Q: though the decision-makers might have been wrapped in the me-too-ism, I think that people are becoming more educated about these ubiquitous projects and how one-dimensional they are. I have faith in public participation as a transforming feature.. There are thoughtful people out there. What is your prediction if you got into an activist mode, would you find alliances?

A: Lots of them. The green plan is evidence of that. The speed has been difficult. They've pushed the plan because alternatives if a careful thoughtful review had been done, it wouldn't have come down in favor.

 

Langley Keyes, real-time rapporteur

As someone who has spent time in Cleveland in the neighborhoods, not downtown, it's interesting to hear downtown's view of things.

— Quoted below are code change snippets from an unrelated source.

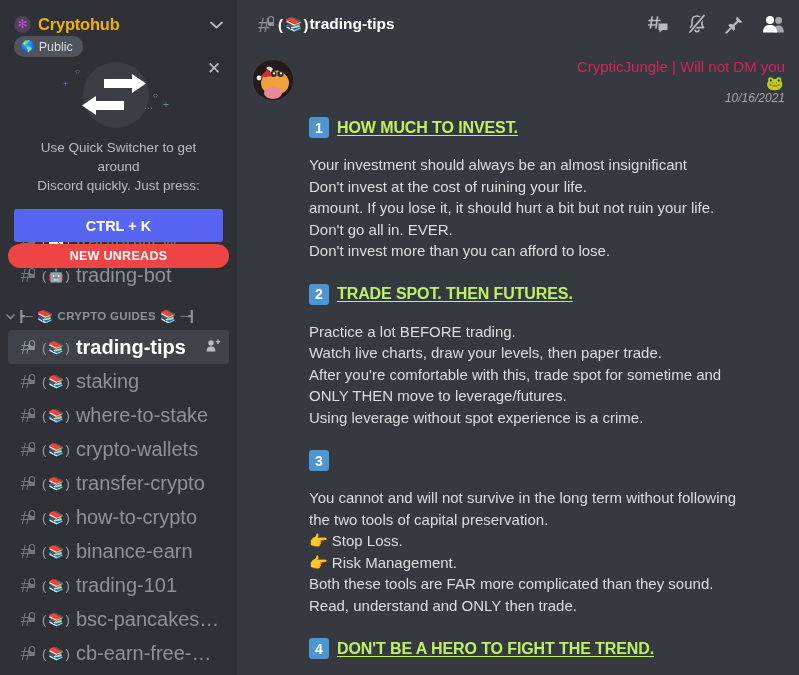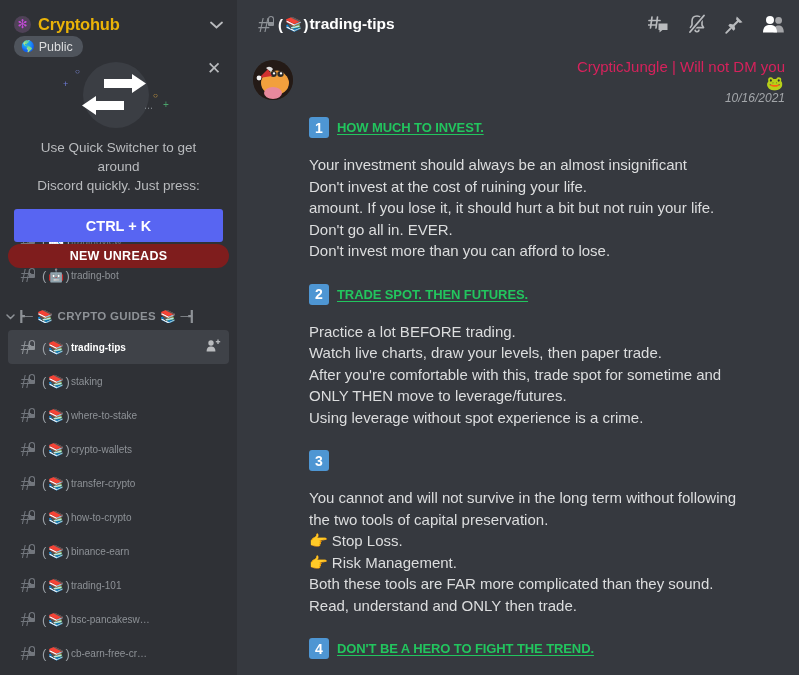--- a/index.html
+++ b/index.html
@@ -217,7 +217,7 @@
     margin-right:8px; flex:0 0 20px;
   }
   .sec-title {
-    font-size:13px; font-weight:bold; color:#22c55e;
+    font-size:16px; font-weight:bold; color:#bef264;
     text-decoration:underline; text-underline-offset:2px;
     letter-spacing:-0.1px;
   }

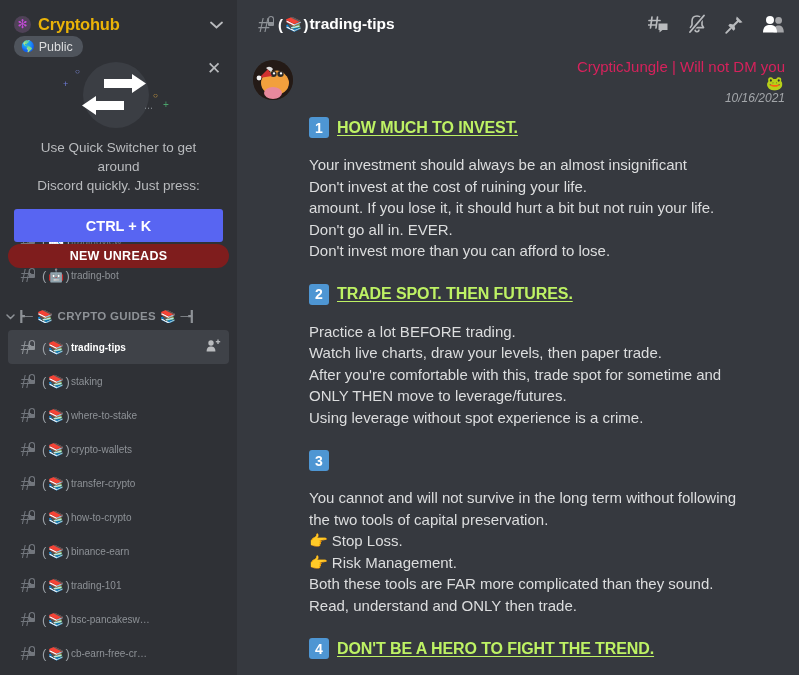--- a/index.html
+++ b/index.html
@@ -161,7 +161,7 @@
 
   .unread-pill {
     position:absolute; top:244px; left:8px; width:221px; height:24px;
-    background:#7f1d1d; border-radius:12px;
+    background:#ef4444; border-radius:12px;
     display:flex; align-items:center; justify-content:center;
     color:#ffffff; font-size:12.5px; font-weight:bold;
     letter-spacing:0.3px; z-index:7; cursor:pointer;

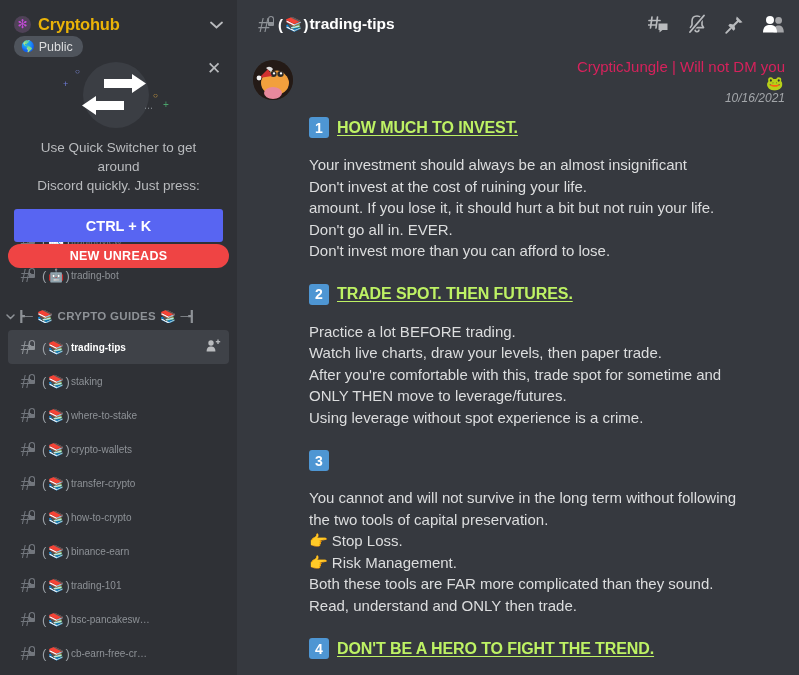--- a/index.html
+++ b/index.html
@@ -138,7 +138,7 @@
     display:inline-block;
   }
   .chan-name {
-    font-size:10px; color:#8e9297; 
+    font-size:20px; color:#8e9297; margin-left:5px;
     white-space:nowrap; overflow:hidden; text-overflow:ellipsis;
     flex:1;
   }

But I think the omission of the neighborhoods is a serious one, because Cleveland has one of the more extraordinary civic infrastructures in the country. The great thing about Cleveland is that they never leave -- they move to different neighborhoods and different jobs, and keep their skills.

Why did this occur? Other places would kill for a Plan 2000. In some ways you could say that people just weren't paying attention. Where was the planning department? Where was the mayor? Or you could say that because there is such a good civic infrastructure in Cleveland, means that it will work out. There are similarities to the Boston waterfront.

The two questions are why did this happen, and is there an opportunity now for people to save face. The thing you have to understand about Cleveland is the extraordinary infrastructure and when planning goes awry in Cleveland, of all places, then it raises major questions about other places. Unless in fact, it was just that people weren't paying attention. I can see this story as a success story of that civic infrastructure finally figuring out what as going on and then bringing their capacity to bear against it.